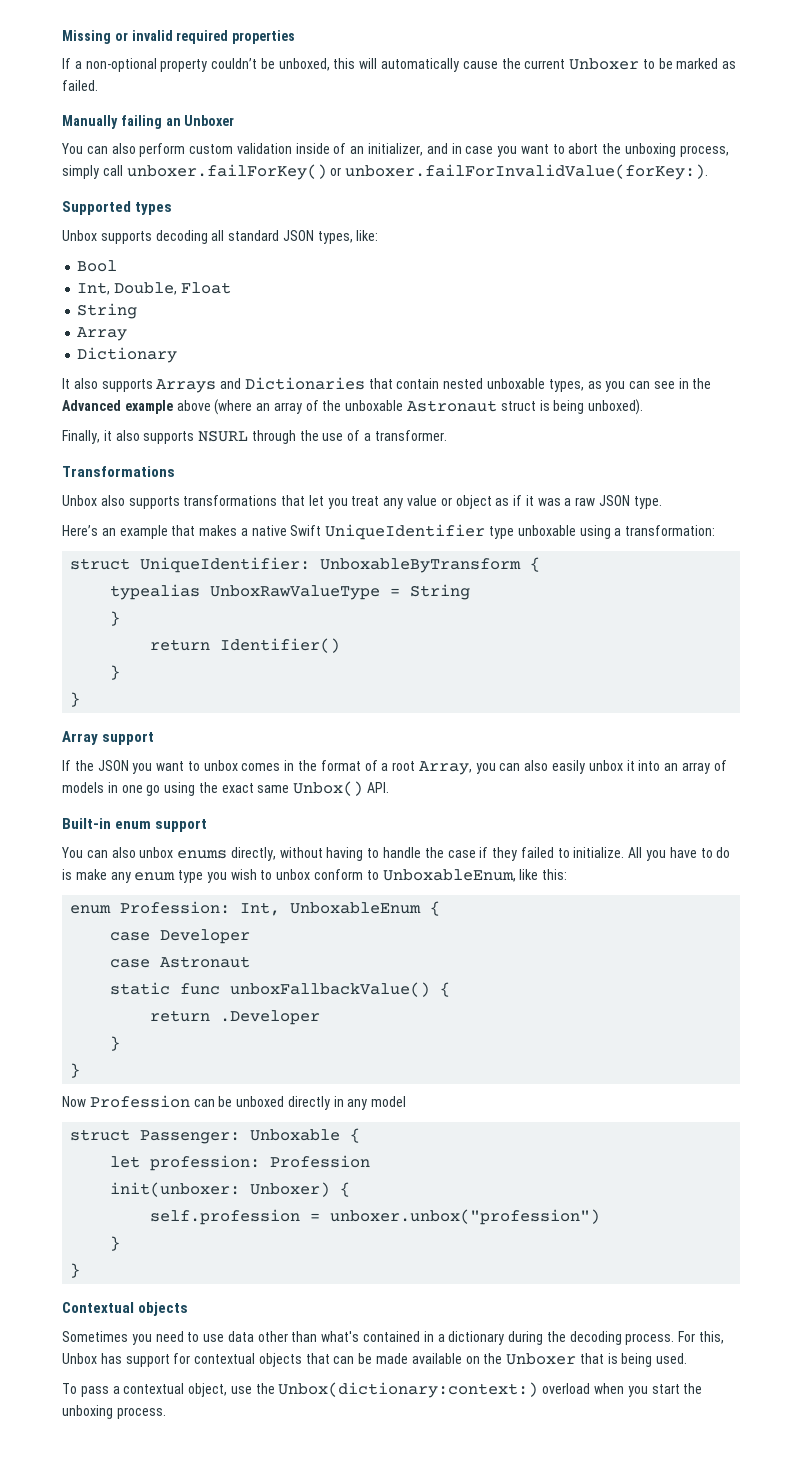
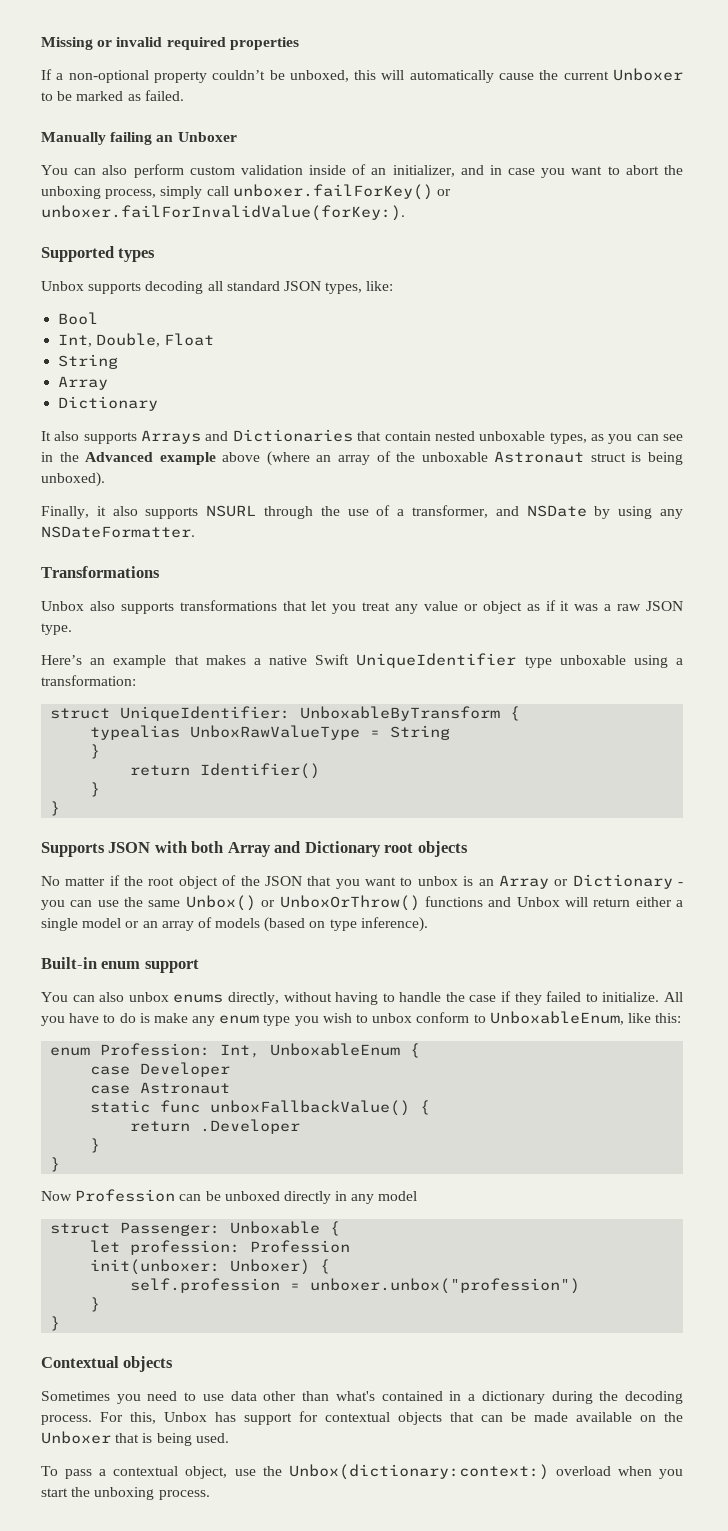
[374,430,447,441] transformer. -> [412,505,683,519] [41,526,195,538] transformer, and NSDate by using any NSDateFormatter.
[62,731,155,745] [62,760,71,771] Array support // If -> [41,841,468,857] [41,875,237,889] Supports JSON with both Array and Dictionary root objects // No matter if the root object of
(129, 765) none -> [307,876,332,886] that
[241,760,727,775] [62,781,390,796] comes in the format of a root Array, you can also easily unbox it into an array of models in one go using the exact same Unbox() API. -> [463,874,683,889] [41,895,683,911] [41,917,428,932] is an Array or Dictionary - you can use the same Unbox() or UnboxOrThrow() functions and Unbox will return either a single model or an array of models (based on type inference).

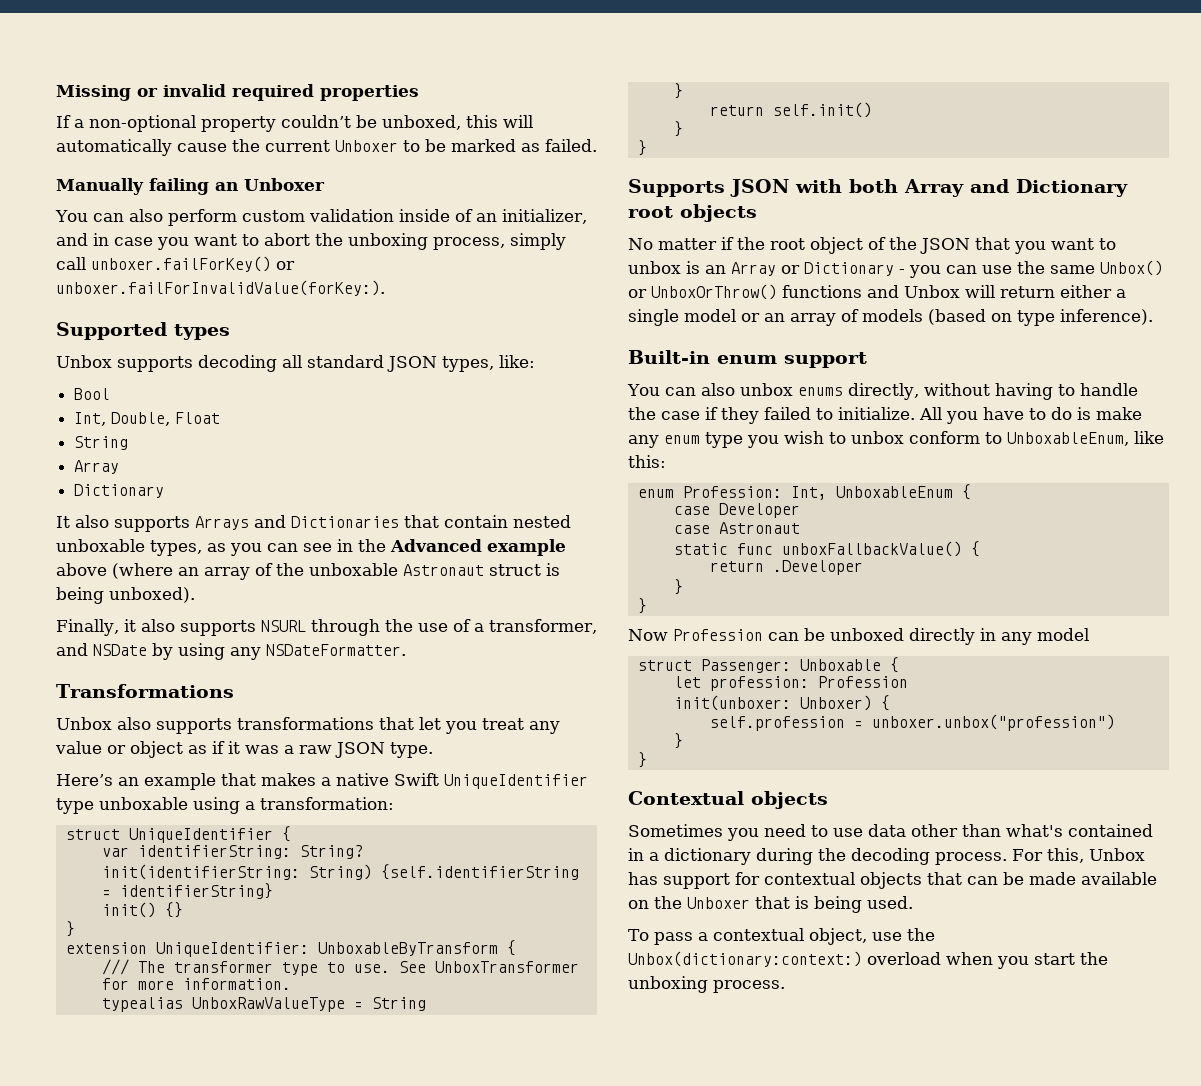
[120,706,521,721] UniqueIdentifier: UnboxableByTransform { -> [128,826,291,843] [101,845,363,859] [101,864,579,880] [101,883,273,899] [101,902,183,918] [65,921,75,937] [65,940,516,957] [101,959,579,976] [101,978,291,990] UniqueIdentifier { // var identifierString: String? // init(identifierString: String) {self.identifierString = identifierString} // init() {} // } // extension UniqueIdentifier: UnboxableByTransform { // /// The transformer type to use. See UnboxTransformer for more information.
[200,763,321,779] Identifier() -> [772,102,872,118] self.init()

====

| Task directions |
Only an exact copy of the records, free of images, belongs in the answer.

| Task response |
[374,430,447,441] transformer. -> [412,505,683,519] [41,526,195,538] transformer, and NSDate by using any NSDateFormatter.
[62,731,155,745] [62,760,71,771] Array support // If -> [41,841,468,857] [41,875,237,889] Supports JSON with both Array and Dictionary root objects // No matter if the root object of
(129, 765) none -> [307,876,332,886] that
[241,760,727,775] [62,781,390,796] comes in the format of a root Array, you can also easily unbox it into an array of models in one go using the exact same Unbox() API. -> [463,874,683,889] [41,895,683,911] [41,917,428,932] is an Array or Dictionary - you can use the same Unbox() or UnboxOrThrow() functions and Unbox will return either a single model or an array of models (based on type inference).

[120,706,521,721] UniqueIdentifier: UnboxableByTransform { -> [128,826,291,843] [101,845,363,859] [101,864,579,880] [101,883,273,899] [101,902,183,918] [65,921,75,937] [65,940,516,957] [101,959,579,976] [101,978,291,990] UniqueIdentifier { // var identifierString: String? // init(identifierString: String) {self.identifierString = identifierString} // init() {} // } // extension UniqueIdentifier: UnboxableByTransform { // /// The transformer type to use. See UnboxTransformer for more information.
[200,763,321,779] Identifier() -> [772,102,872,118] self.init()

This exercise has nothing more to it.